Install environment & How to Get URL/Cookies

This program now work for Chrome, if you use another browser, please check this page

  1. Install python packages selenium and pillow and get the Google chrome Drivers.

    1. For selenium ad pillow:
    pip install selenium
    pip install Pillow
    # This undetected_chromedriver is prevent us from been detected by BW
    pip install undetected_chromedriver
    1. For Google chrome Drivers:

      1. Please check your Chrome version, 'Help'->'About Google Chrome'.

      2. Download Chrome Driver fit to your Chrome version here.

      3. Put it into any folder and add the folder into the PATH.

    2. For more info, I suggest you to check it here

  2. Change the IMGDIR in the main.py to indicate where to put the manga.

  3. Add your cookies in the program.

    Remember to use F12 to see the cookies!

    Because some http only cookies can not be seen by javascript!

    Remember to go to the links below to get the cookies!

    1. For [Bookwalker.jp] cookies, go here.
    2. For [Bookwalker.com.tw] cookies, go here.
    3. For [www.cmoa.jp] cookies, go here and you must get cookies by plug-in EditThisCookie, download it for chrome here.
    • For EditThisCookie, this can be used in any website above, but for cmoa you must use this method

      1. Go to user preferences (chrome-extension://fngmhnnpilhplaeedifhccceomclgfbg/options_pages/user_preferences.html) of EditThisCookie
      2. Set the cookie export format to Semicolon separated name=value pairs
      3. Go to cmoa, click the EditThisCookie and click export button
      4. Copy the cookies in the file (After the // Example: http://www.tutorialspoint.com/javascript/javascript_cookies.htm) into the program
    • For the traditional way

      1. Open the page.
      2. Press F12.
      3. Click on the Network.
      4. Refresh the page.
      5. Find the first profile request, click it.
      6. On the right, there will be a Request Headers, go there.
      7. Find the cookie:...., copy the string after the cookie:, paste to the main.py, YOUR_COOKIES_HERE
  4. Change the manga_url in the main.py.

    1. For [Bookwalker.jp]

      First go to 購入済み書籍一覧, you can find all your mangas here.

      This time the URL is the URL of 'この本を読む' button for your manga.

      Right click this button, and click 'Copy link address'.

      The URL is start with member.bookwalker.jp, not the viewer.bookwalker.jp. Here we use the manga 【期間限定 無料お試し版】あつまれ!ふしぎ研究部 1.

      This is the URL of the あつまれ!ふしぎ研究部 1: https://member.bookwalker.jp/app/03/webstore/cooperation?r=BROWSER_VIEWER/640c0ddd-896c-4881-945f-ad5ce9a070a6/https%3A%2F%2Fbookwalker.jp%2FholdBooks%2F

    2. For [Bookwalker.com.tw]

      Please go to 线上阅读.

      The manga URL like this:https://www.bookwalker.com.tw/browserViewer/56994/read

    3. For [Cmoa.jp]

      Open the Manga and just copy the URL on the browser.

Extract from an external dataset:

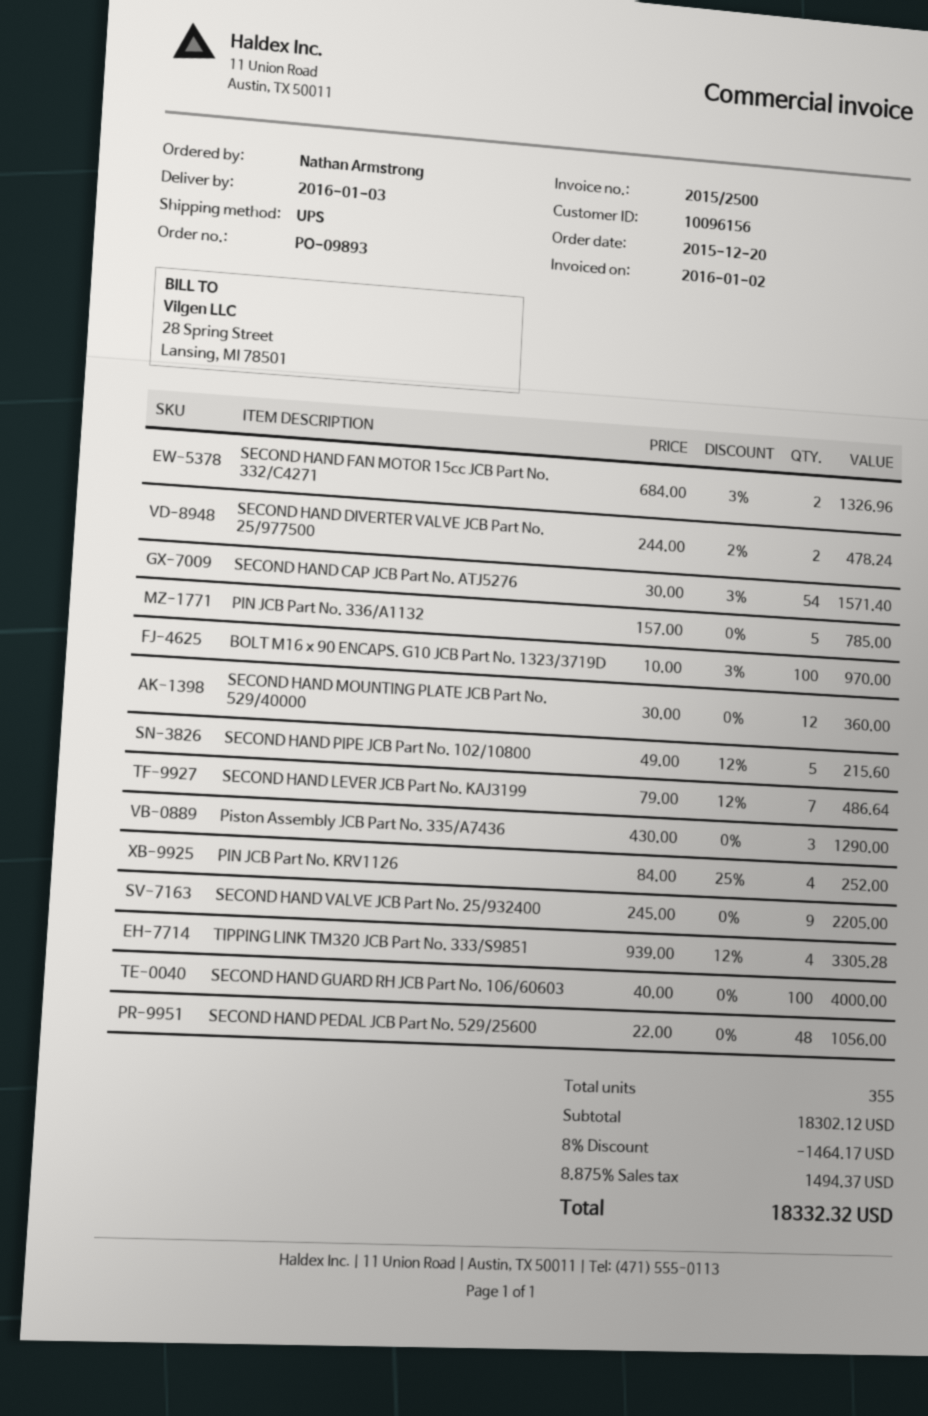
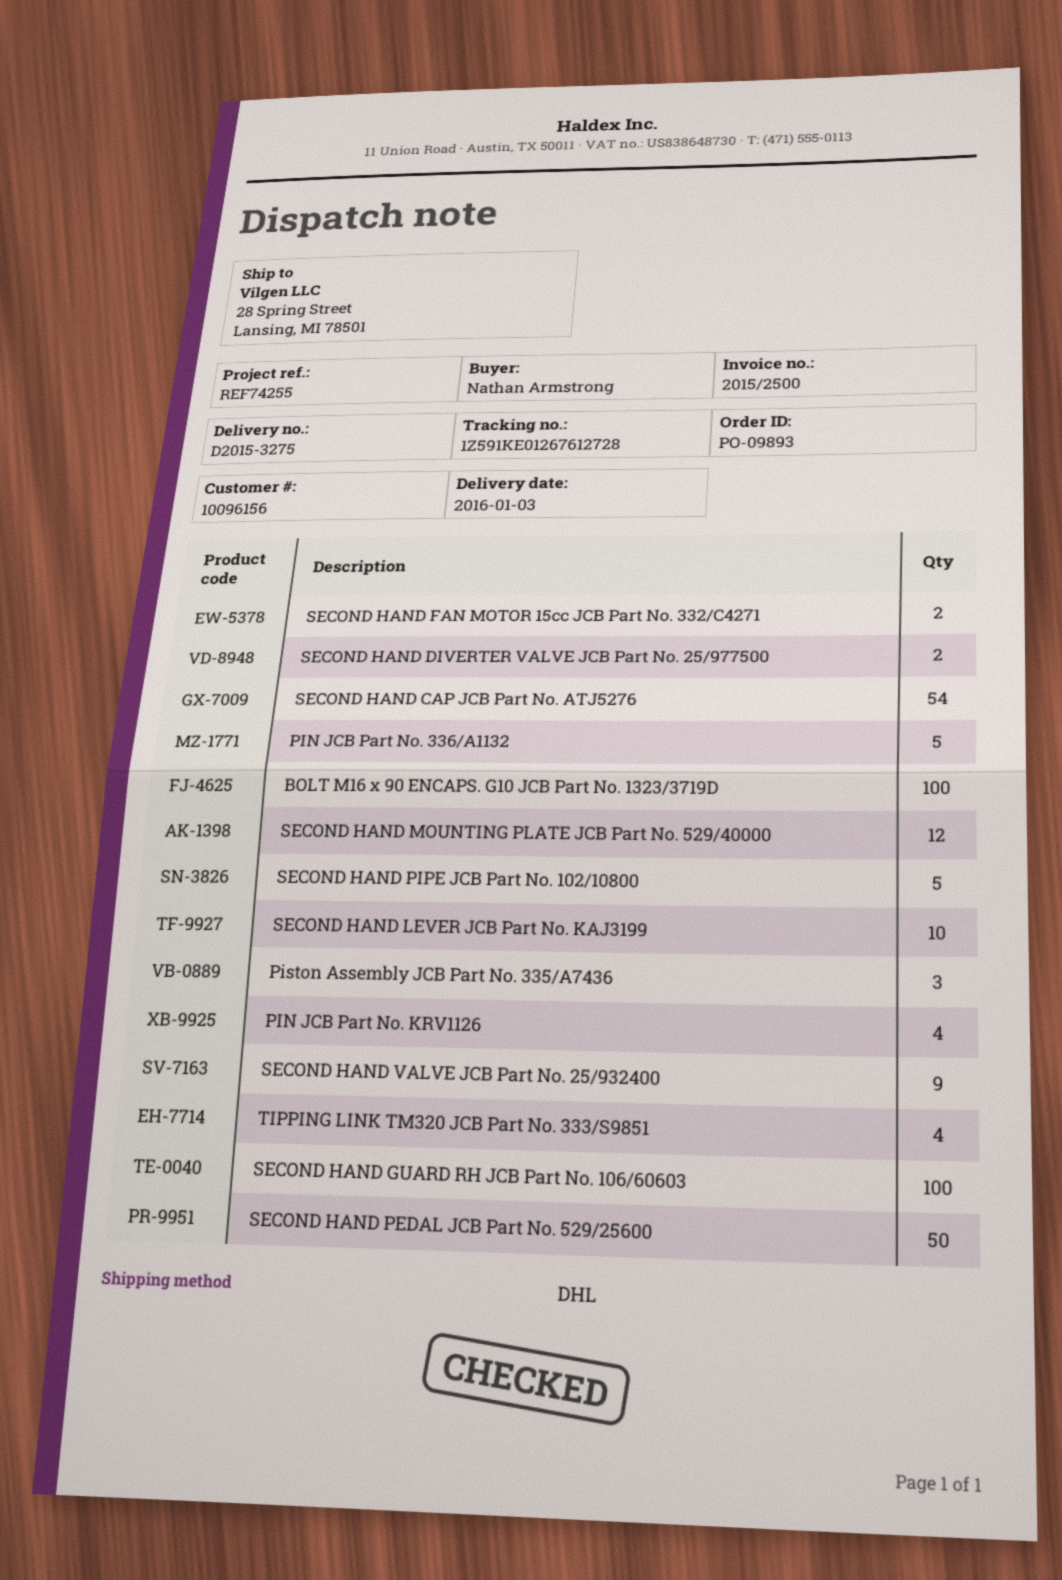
shipping method: UPS -> DHL
SECOND HAND LEVER JCB Part No. KAJ3199: 7 -> 10
SECOND HAND PEDAL JCB Part No. 529/25600: 48 -> 50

      The manga URL like this : https://www.cmoa.jp/bib/speedreader/speed.html?cid=0000156072_jp_0001&u0=0&u1=0&rurl=https%3A%2F%2Fwww.cmoa.jp%2Fmypage%2Fmypage_top%2F%3Ftitle%3D156072

    Just copy this URL to the MANGA_URL in main.py.

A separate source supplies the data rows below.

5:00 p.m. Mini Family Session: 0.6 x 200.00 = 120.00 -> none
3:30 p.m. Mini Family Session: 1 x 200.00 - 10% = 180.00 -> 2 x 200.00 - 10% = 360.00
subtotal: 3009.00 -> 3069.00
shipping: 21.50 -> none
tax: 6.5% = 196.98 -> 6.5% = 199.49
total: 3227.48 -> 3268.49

  5. After edit the program, run python main.py to run it.

Notice

  1. The SLEEP_TIME by default is 2 seconds, you can adjust it with your own network situation, if the downloading has repeated images, you can change it to 5 or more. If you think it's too slow, try change it to 1 or even 0.5.

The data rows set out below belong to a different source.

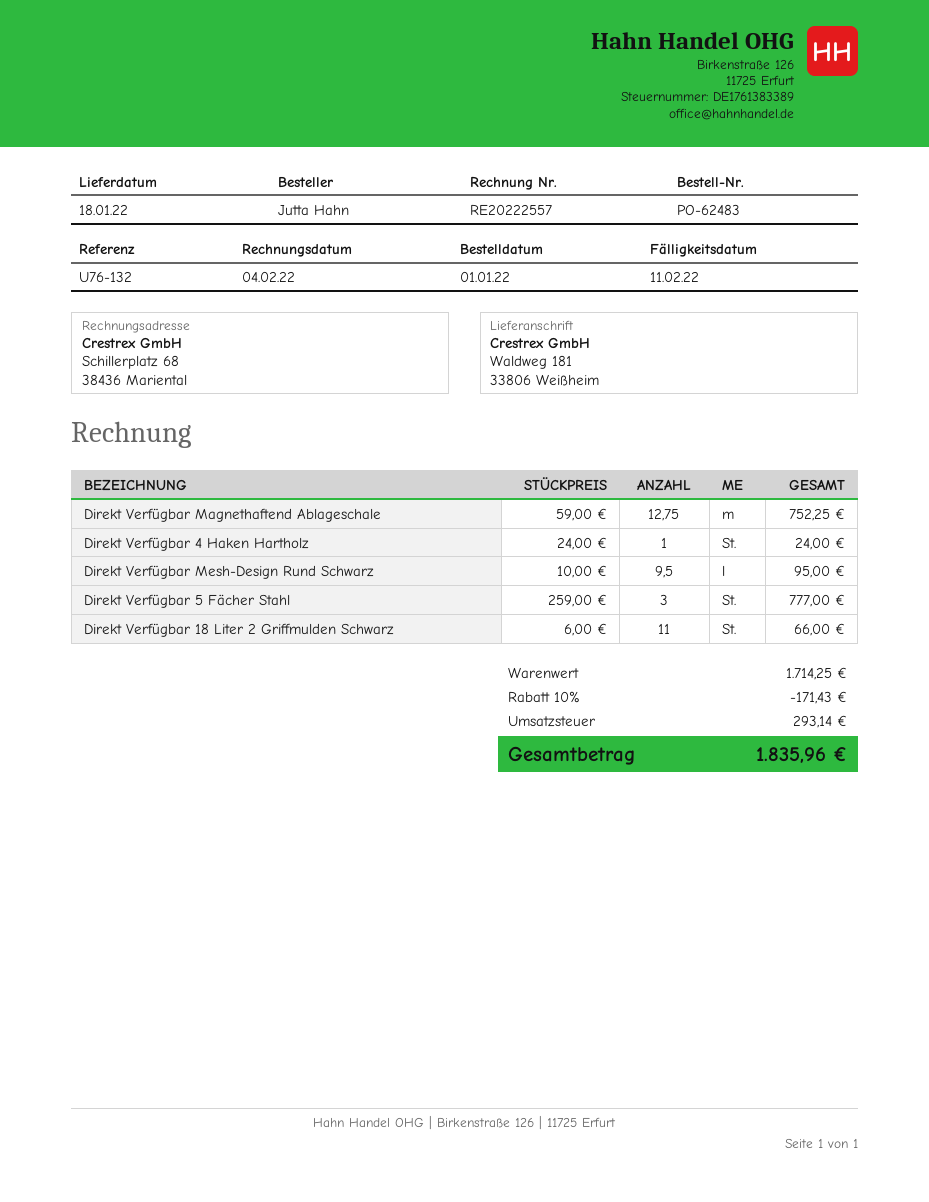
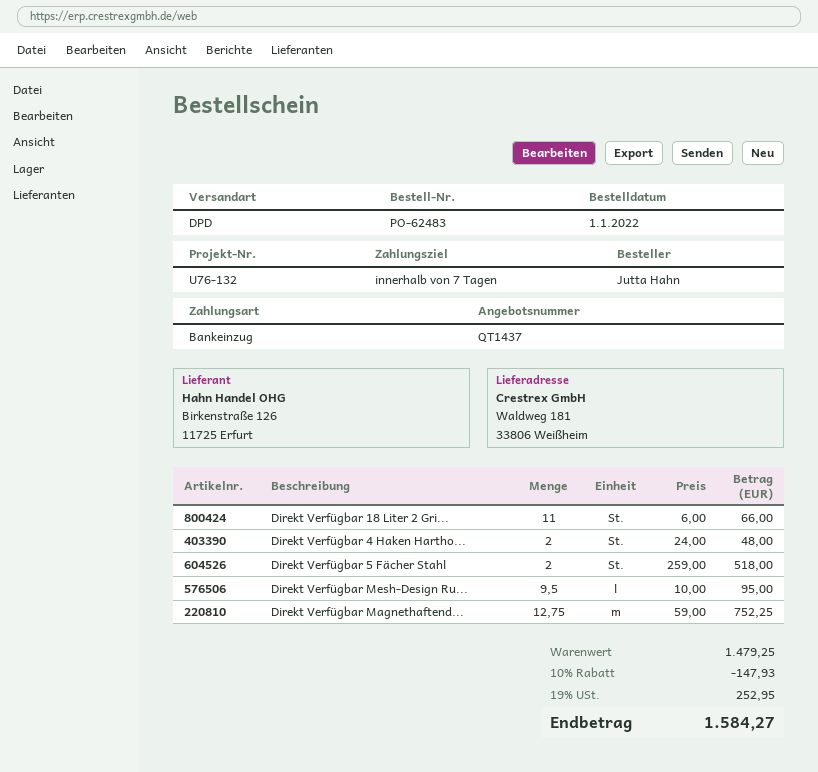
Direkt Verfügbar 4 Haken Hartholz: 1 x 24.00 = 24.00 -> 2 x 24.00 = 48.00
Direkt Verfügbar 5 Fächer Stahl: 3 x 259.00 = 777.00 -> 2 x 259.00 = 518.00
subtotal: 1714.25 -> 1479.25
discount: 10% = 171.43 -> 10% = 147.93
tax: 293.14 -> 252.95
total: 1835.96 -> 1584.27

  2. LOADING_WAIT_TIME = 20, this is the time to wait until the manga viewer page loaded, if your network is not good, you can set it to 30 or 50 seconds.

  3. Resolution, you can change it as you want, but check the original image resolution first.

    RES = (784, 1200)

    If the original image has a higher resolution, you can change it like this (The resolution is just a example).

    RES = (1568, 2400)

    For [Cmoa.jp] no need this, the resolution is fixed by [Cmoa.jp].

  4. Some time we should log out and log in, this website is very strict and take so many method to prevent abuse.

  5. Now you can cut the image by setting CUT_IMAGE to (left, upper, right, lower).

    For example you want to cut 3px from the bottom of image, you can set it to:

    CUT_IMAGE = (0, 0, 0, 3)

    This function use Pillow, if you want to use it, you should install it by using the command:

    pip install Pillow

    By default it is None, means do not cut the image.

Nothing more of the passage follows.